• **REQUIRED ACTION**
If a line below contains the string "application", copy it out.

• **SOURCE DATA**

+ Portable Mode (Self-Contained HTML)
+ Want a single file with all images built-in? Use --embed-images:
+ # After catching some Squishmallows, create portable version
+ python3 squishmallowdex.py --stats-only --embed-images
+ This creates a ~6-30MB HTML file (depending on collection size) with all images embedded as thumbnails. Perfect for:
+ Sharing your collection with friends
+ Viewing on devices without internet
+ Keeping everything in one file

==

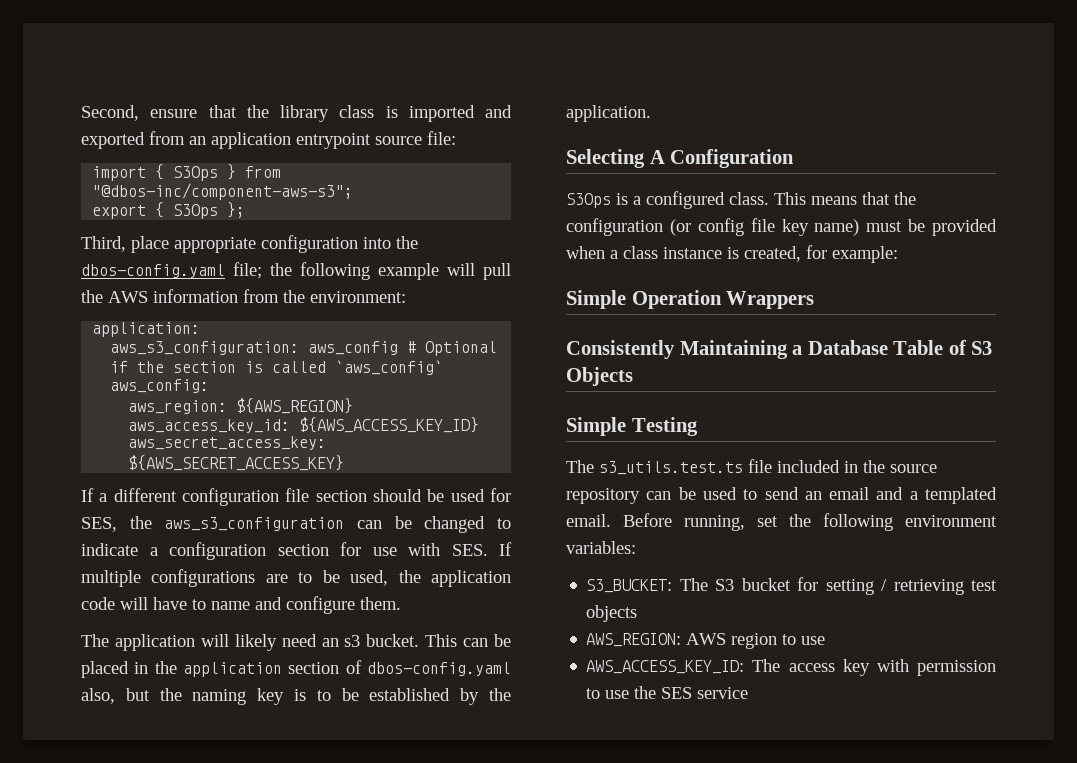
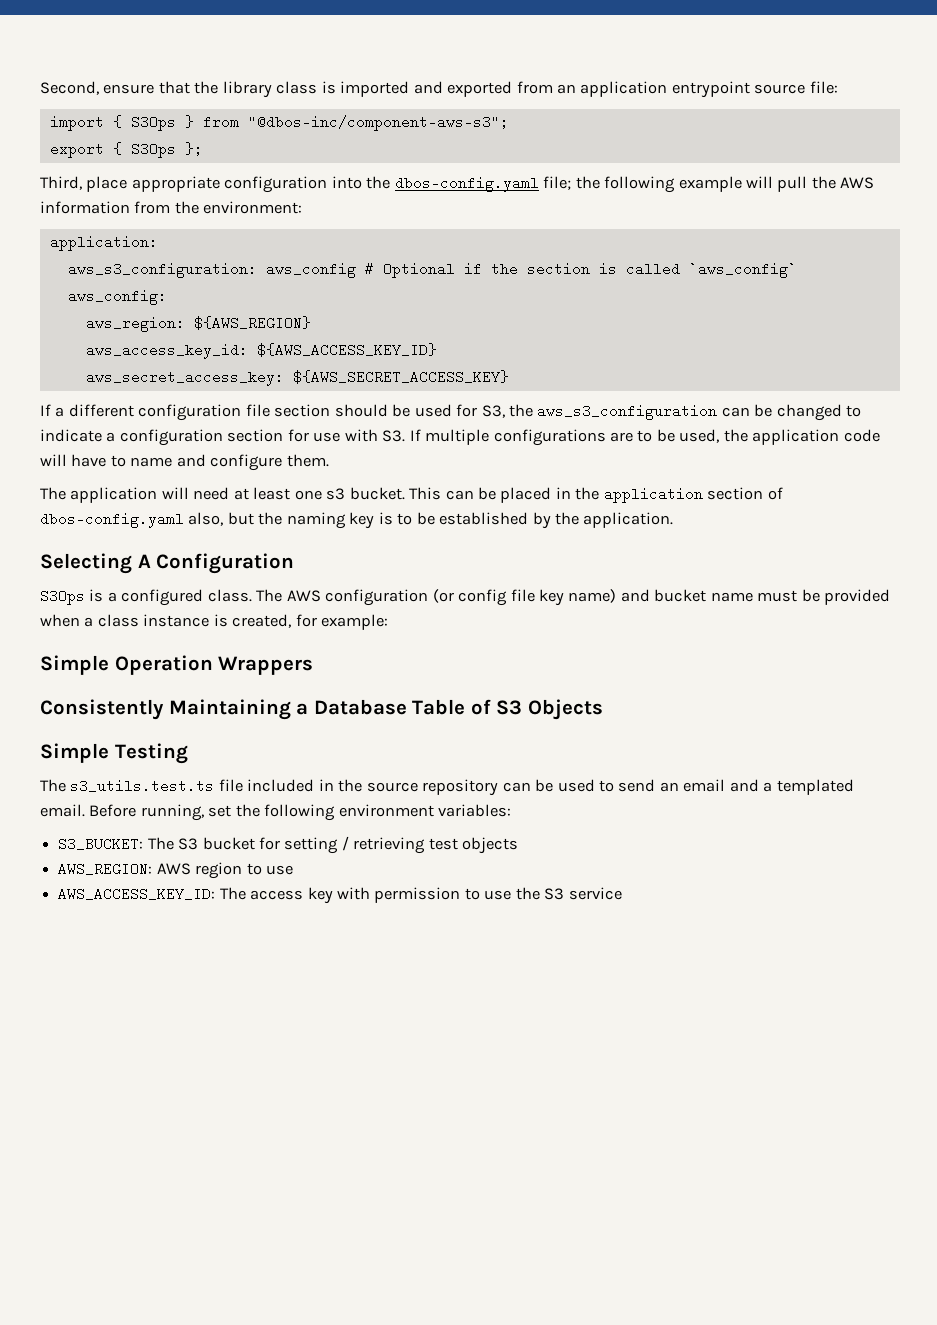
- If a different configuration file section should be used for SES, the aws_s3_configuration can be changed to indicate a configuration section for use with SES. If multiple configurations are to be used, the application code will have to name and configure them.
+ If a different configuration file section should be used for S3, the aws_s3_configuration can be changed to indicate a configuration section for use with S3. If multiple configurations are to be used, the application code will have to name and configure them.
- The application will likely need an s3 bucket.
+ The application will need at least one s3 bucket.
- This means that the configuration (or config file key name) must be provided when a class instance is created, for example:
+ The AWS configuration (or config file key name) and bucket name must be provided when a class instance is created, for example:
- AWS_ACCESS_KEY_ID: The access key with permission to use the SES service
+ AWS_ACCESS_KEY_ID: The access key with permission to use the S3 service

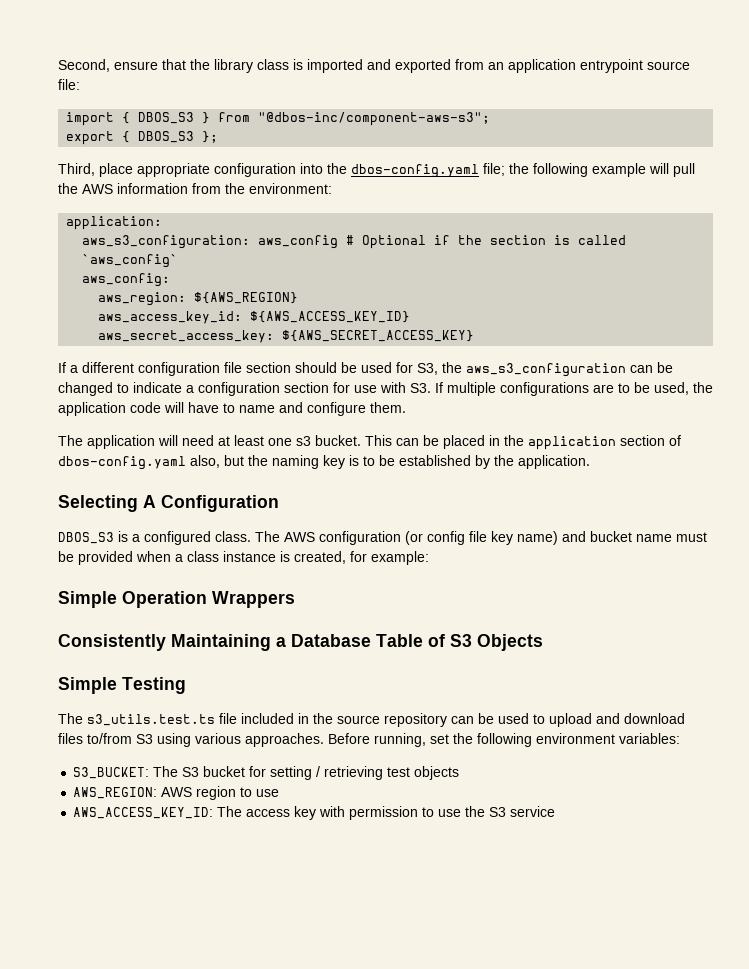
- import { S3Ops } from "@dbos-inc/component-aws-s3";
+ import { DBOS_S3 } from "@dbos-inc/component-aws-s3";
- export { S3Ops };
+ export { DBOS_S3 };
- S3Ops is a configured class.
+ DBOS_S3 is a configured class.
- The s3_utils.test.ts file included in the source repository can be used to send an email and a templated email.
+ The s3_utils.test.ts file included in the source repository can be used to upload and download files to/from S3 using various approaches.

• **ANSWER TO THIS PROBLEM**
- If a different configuration file section should be used for SES, the aws_s3_configuration can be changed to indicate a configuration section for use with SES. If multiple configurations are to be used, the application code will have to name and configure them.
+ If a different configuration file section should be used for S3, the aws_s3_configuration can be changed to indicate a configuration section for use with S3. If multiple configurations are to be used, the application code will have to name and configure them.
- The application will likely need an s3 bucket.
+ The application will need at least one s3 bucket.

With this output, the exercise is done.